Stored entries
═══

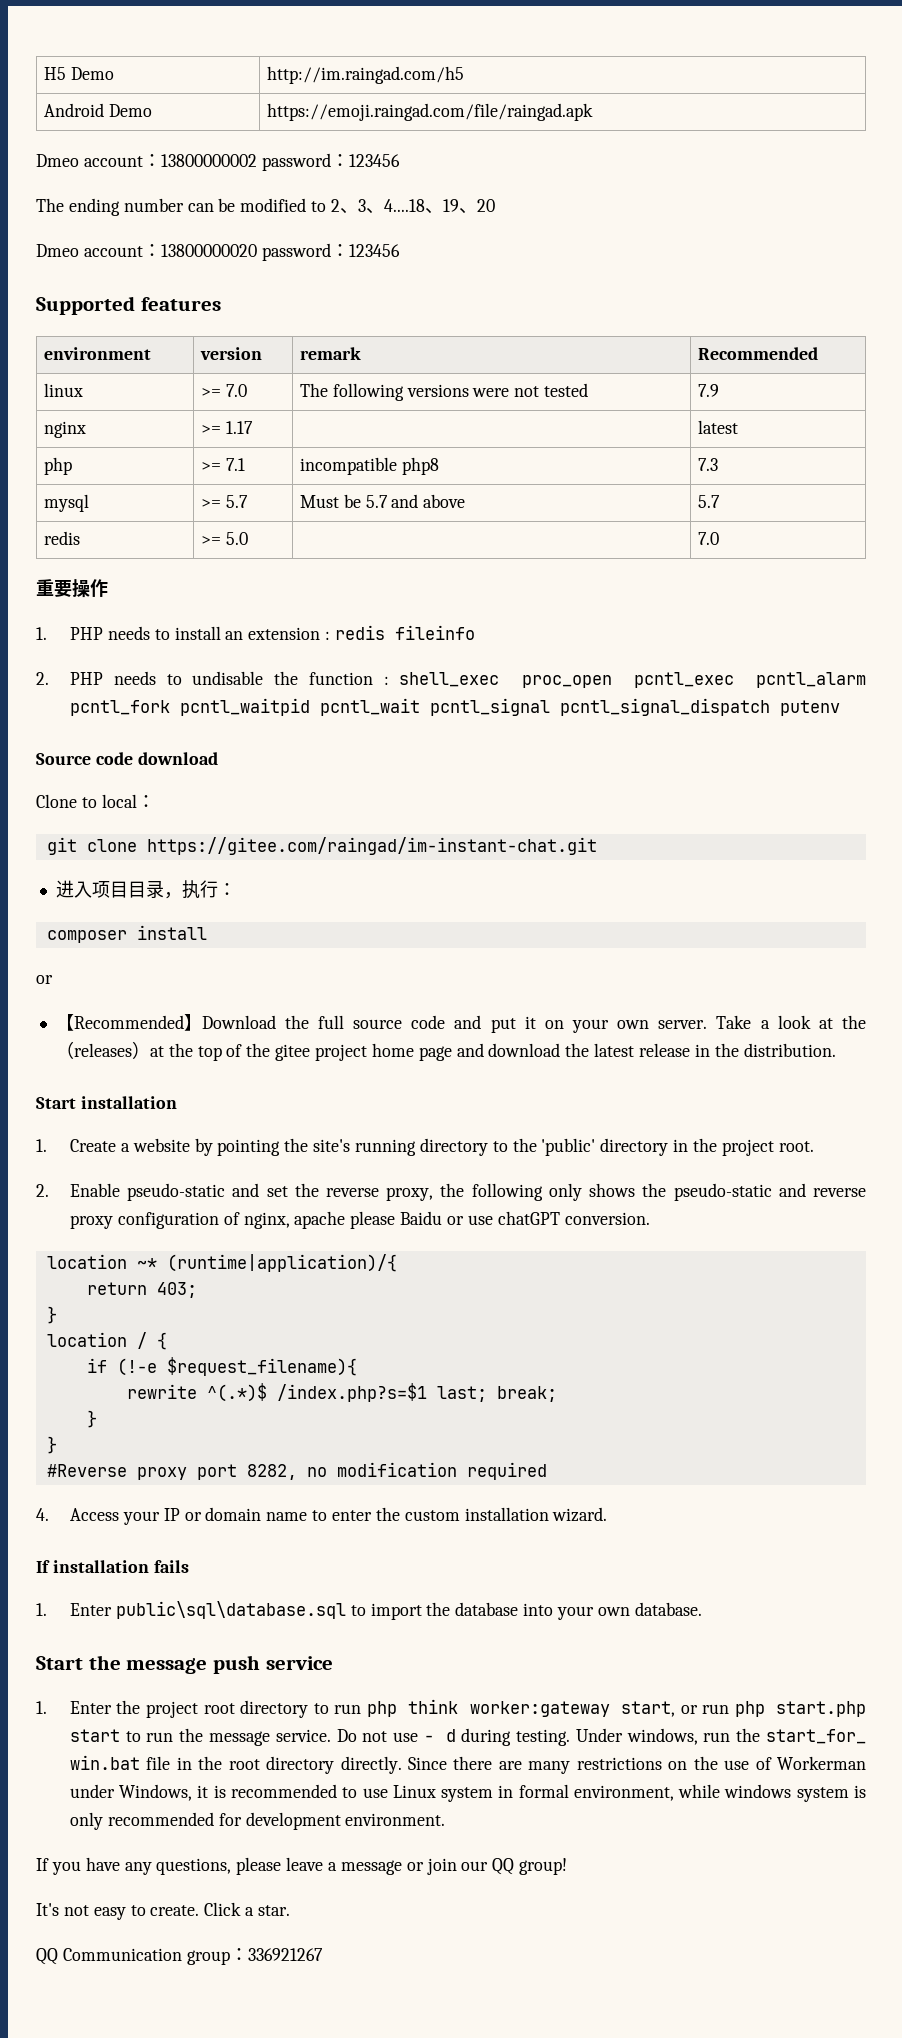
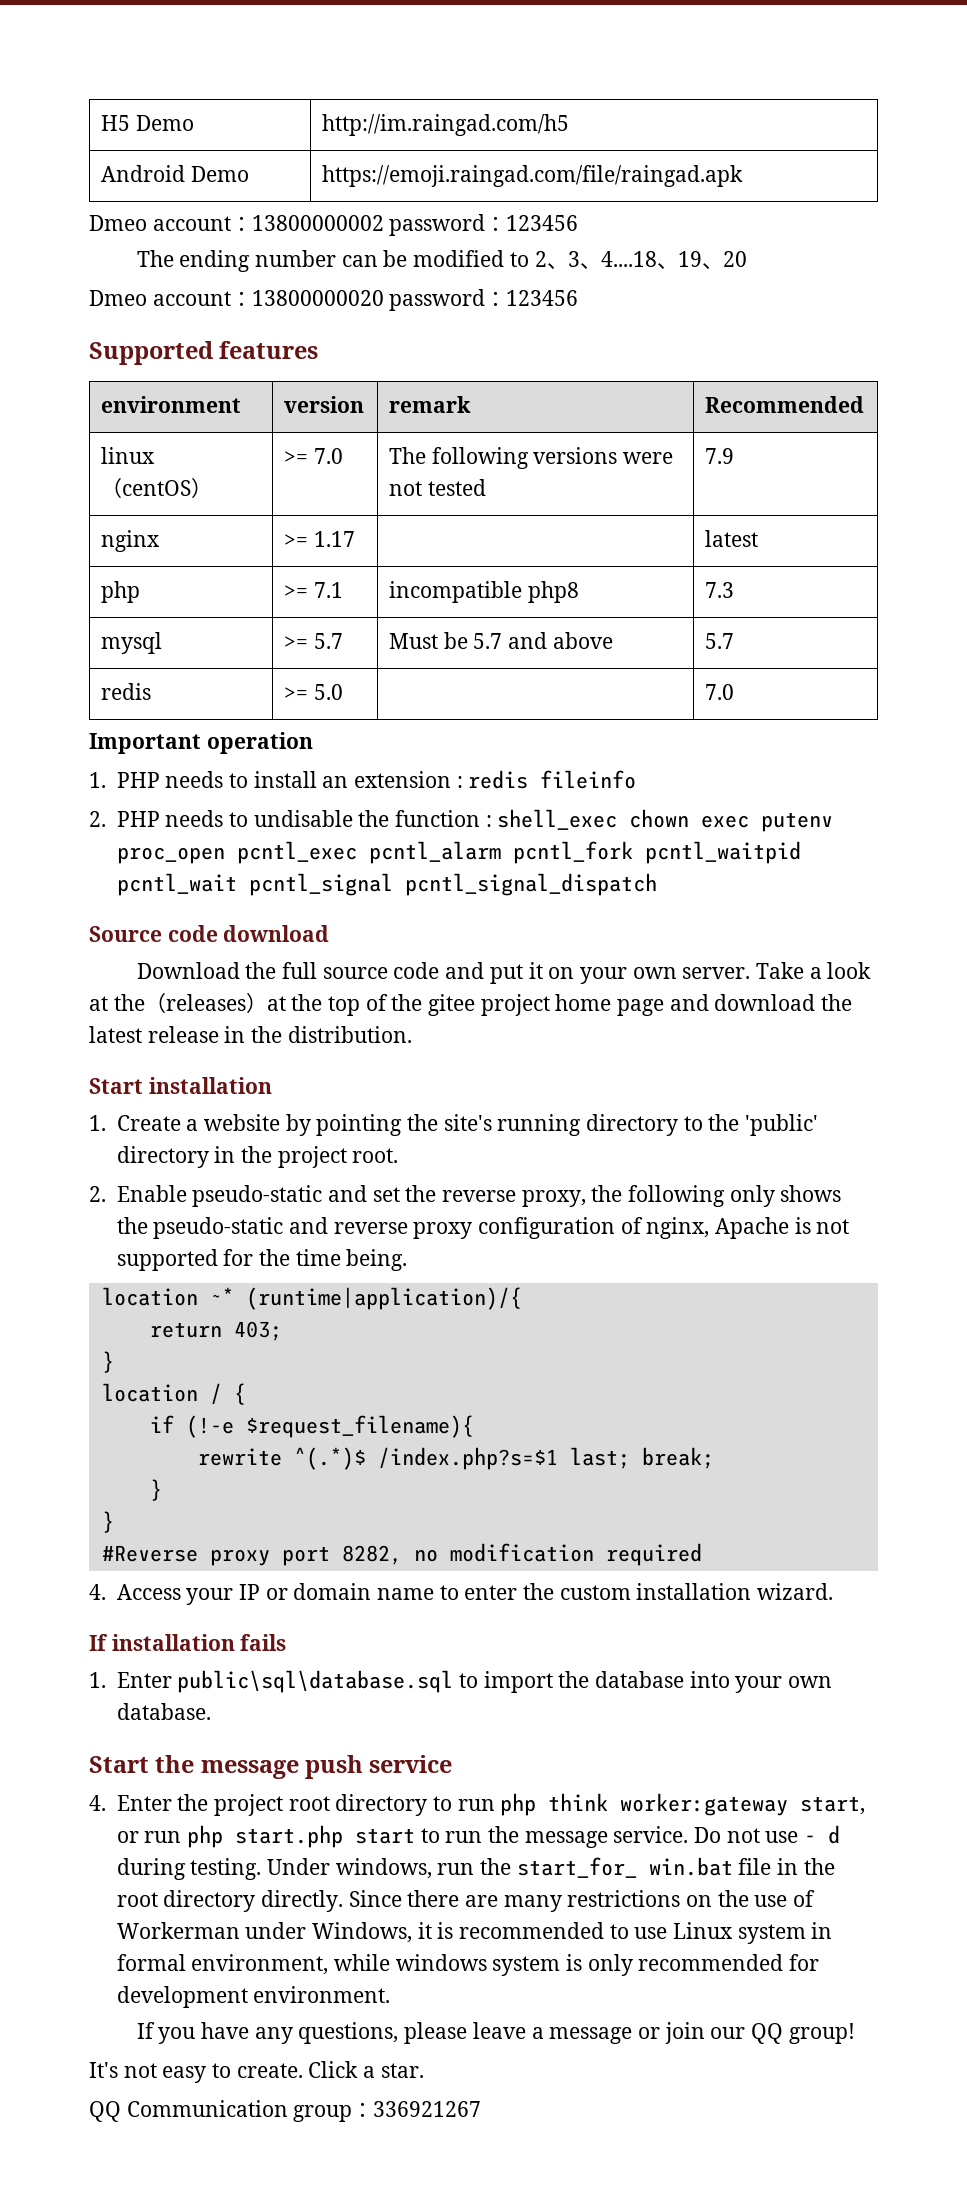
- linux | >= 7.0 | The following versions were not tested | 7.9
+ linux（centOS） | >= 7.0 | The following versions were not tested | 7.9
- 重要操作
+ Important operation
- 2. PHP needs to undisable the function : shell_exec proc_open pcntl_exec pcntl_alarm pcntl_fork pcntl_waitpid pcntl_wait pcntl_signal pcntl_signal_dispatch putenv
+ 2. PHP needs to undisable the function : shell_exec chown exec putenv proc_open pcntl_exec pcntl_alarm pcntl_fork pcntl_waitpid pcntl_wait pcntl_signal pcntl_signal_dispatch
- Clone to local：
- git clone https://gitee.com/raingad/im-instant-chat.git
- 进入项目目录，执行：
- composer install
- or
- 【Recommended】Download the full source code and put it on your own server.
+ Download the full source code and put it on your own server.
- 2. Enable pseudo-static and set the reverse proxy, the following only shows the pseudo-static and reverse proxy configuration of nginx, apache please Baidu or use chatGPT conversion.
+ 2. Enable pseudo-static and set the reverse proxy, the following only shows the pseudo-static and reverse proxy configuration of nginx, Apache is not supported for the time being.
- 1. Enter the project root directory to run php think worker:gateway start, or run php start.php start to run the message service.
+ 4. Enter the project root directory to run php think worker:gateway start, or run php start.php start to run the message service.

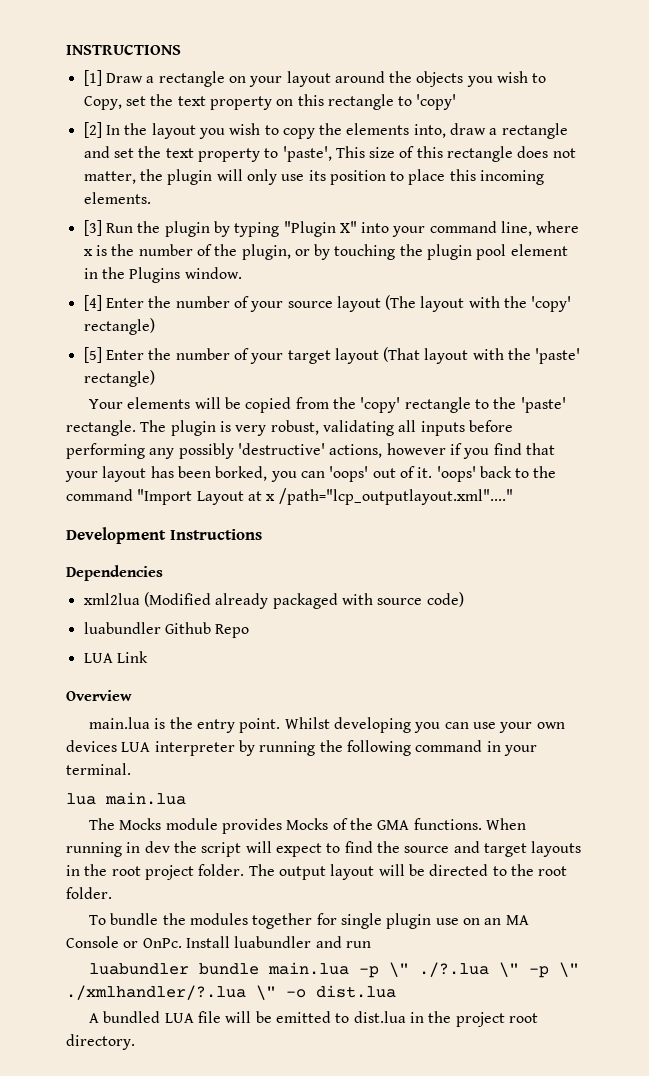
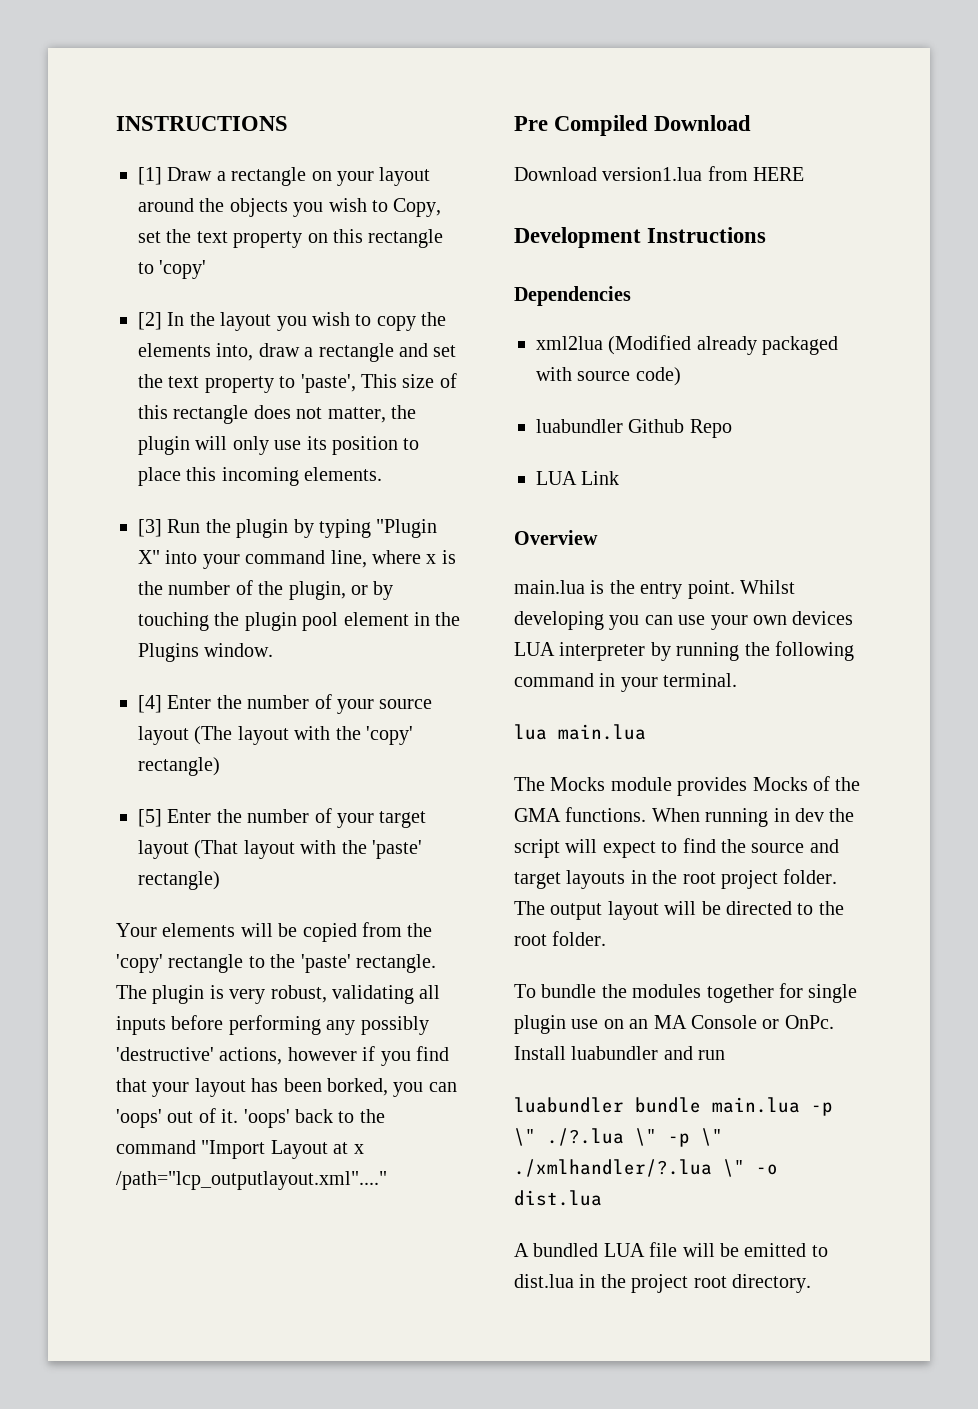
+ Pre Compiled Download
+ Download version1.lua from HERE

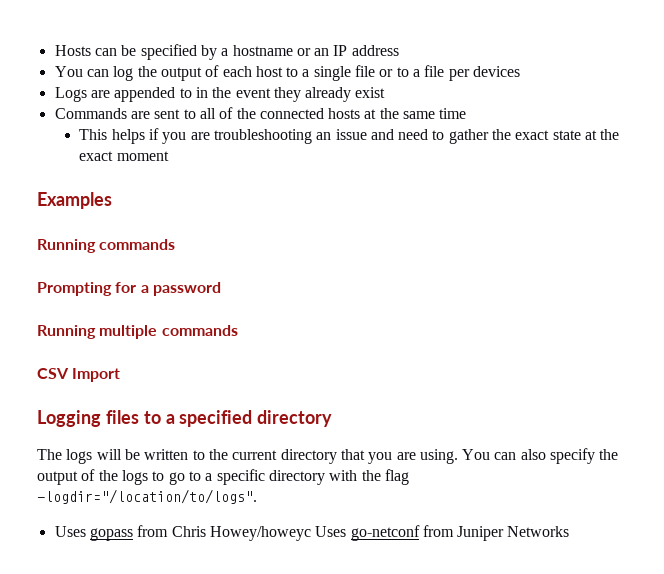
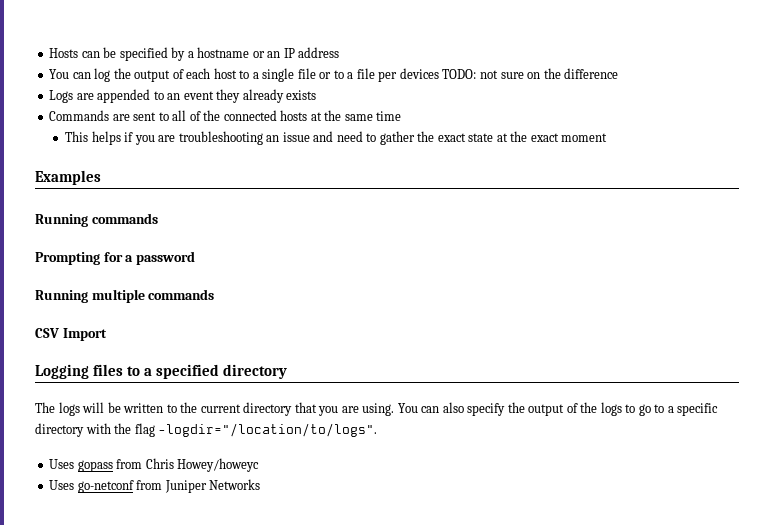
- You can log the output of each host to a single file or to a file per devices
+ You can log the output of each host to a single file or to a file per devices TODO: not sure on the difference
- Logs are appended to in the event they already exist
+ Logs are appended to an event they already exists
- Uses gopass from Chris Howey/howeyc Uses go-netconf from Juniper Networks
+ Uses gopass from Chris Howey/howeyc
+ Uses go-netconf from Juniper Networks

═══

Reproduce all of the entries word for word, skipping any pictures they hold.

- linux | >= 7.0 | The following versions were not tested | 7.9
+ linux（centOS） | >= 7.0 | The following versions were not tested | 7.9
- 重要操作
+ Important operation
- 2. PHP needs to undisable the function : shell_exec proc_open pcntl_exec pcntl_alarm pcntl_fork pcntl_waitpid pcntl_wait pcntl_signal pcntl_signal_dispatch putenv
+ 2. PHP needs to undisable the function : shell_exec chown exec putenv proc_open pcntl_exec pcntl_alarm pcntl_fork pcntl_waitpid pcntl_wait pcntl_signal pcntl_signal_dispatch
- Clone to local：
- git clone https://gitee.com/raingad/im-instant-chat.git
- 进入项目目录，执行：
- composer install
- or
- 【Recommended】Download the full source code and put it on your own server.
+ Download the full source code and put it on your own server.
- 2. Enable pseudo-static and set the reverse proxy, the following only shows the pseudo-static and reverse proxy configuration of nginx, apache please Baidu or use chatGPT conversion.
+ 2. Enable pseudo-static and set the reverse proxy, the following only shows the pseudo-static and reverse proxy configuration of nginx, Apache is not supported for the time being.
- 1. Enter the project root directory to run php think worker:gateway start, or run php start.php start to run the message service.
+ 4. Enter the project root directory to run php think worker:gateway start, or run php start.php start to run the message service.

+ Pre Compiled Download
+ Download version1.lua from HERE

- You can log the output of each host to a single file or to a file per devices
+ You can log the output of each host to a single file or to a file per devices TODO: not sure on the difference
- Logs are appended to in the event they already exist
+ Logs are appended to an event they already exists
- Uses gopass from Chris Howey/howeyc Uses go-netconf from Juniper Networks
+ Uses gopass from Chris Howey/howeyc
+ Uses go-netconf from Juniper Networks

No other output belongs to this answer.